Pollak was a much wilier bird than poor old Slush. He sized Isabel up very quickly and accurately, and just politely refused to let her quarrel with him, and just as politely refused to receive her. But he was so obviously a gentleman, so obviously a man of means, that no reasonable objection could be made when he proposed to George Augustus that “Georgie” should come to tea once a week and learn chess. Martin's Point was a very chessy place; it was somehow a mark of respectability there. Before this, George had gone to play chess with a very elderly gentleman, who put so much of the few brains he had into that game that he had none left for the preposterous poems he composed, or indeed anything else. So every Wednesday George went to tea with the Pollaks.

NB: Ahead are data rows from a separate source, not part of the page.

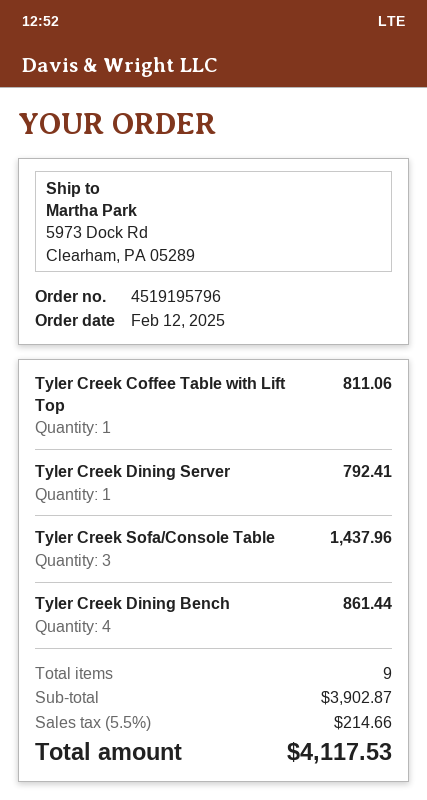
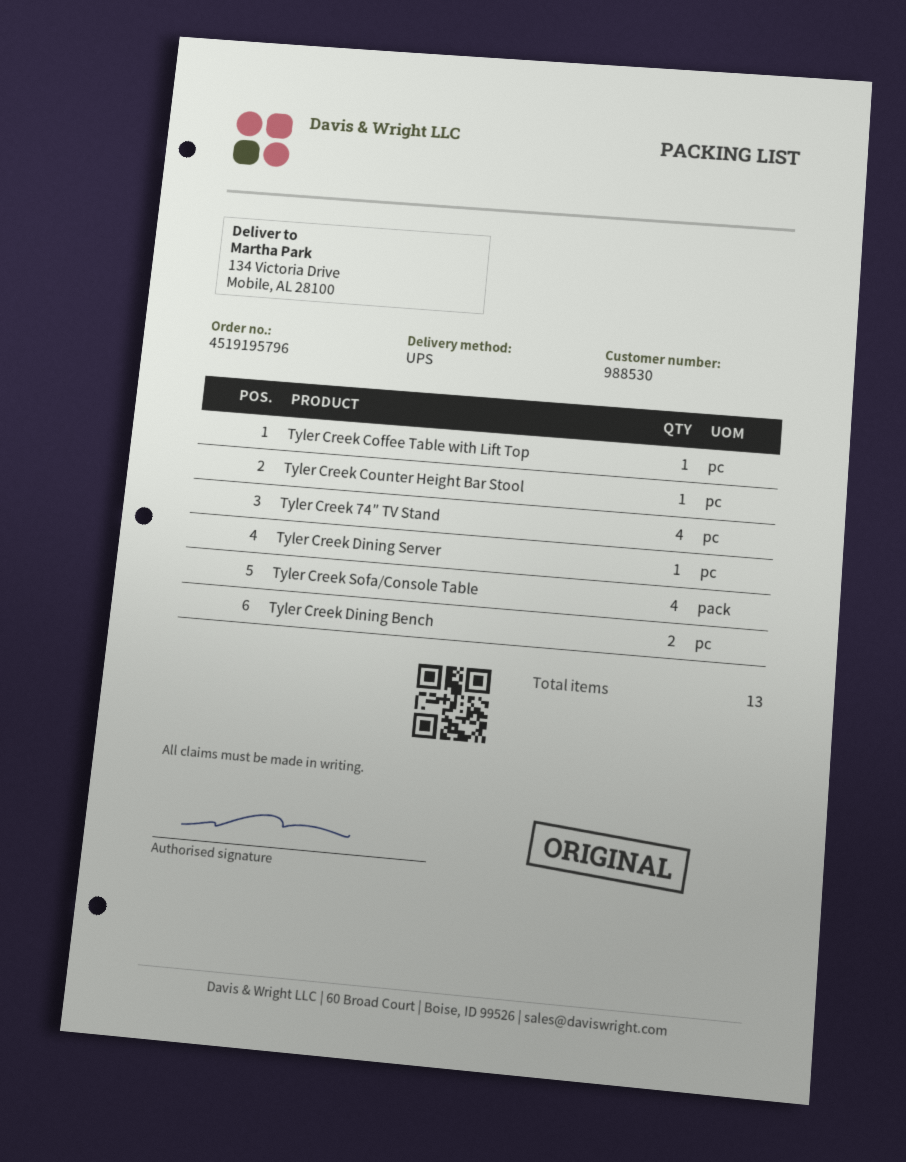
ship to: 5973 Dock Rd, Clearham, PA 05289 -> 134 Victoria Drive, Mobile, AL 28100
Tyler Creek Sofa/Console Table: 3 -> 4
Tyler Creek Dining Bench: 4 -> 2
Tyler Creek Counter Height Bar Stool: none -> 1
Tyler Creek 74″ TV Stand: none -> 4
total quantity: 9 -> 13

They always began, most honourably and scrupulously, with a game of chess; and then they had tea; and then they talked. Although George never suspected it until years afterwards, Pollak was subtly educating him, at the same time that he tried to give him the kind of sympathy he needed. Pollak had many volumes of Anderson's photographs, which he let George turn over while he talked negligently but shrewdly about Italian architecture, styles of painters, della Robbia work; and Mrs. Pollak occasionally threw in some little anecdote about travel. By the example of his own rather fastidious manners he corrected schoolboy uncouthnesses. He somehow got George riding lessons, for in Pollak's days horse-riding was an indispensable accomplishment. Pollak always worked on the boy by suggestion and example, never by exhortation or patronage. He always assumed that George knew what he negligently but accurately told him. The manner in which he made George learn French was characteristic of his methods. One afternoon Pollak told a number of amusing stories about his young days in Paris, while George was looking through a volume of autograph letters of Napoleon, Talleyrand, and other Frenchmen – which, of course, he could not read. Next week, when George arrived he found Pollak reading.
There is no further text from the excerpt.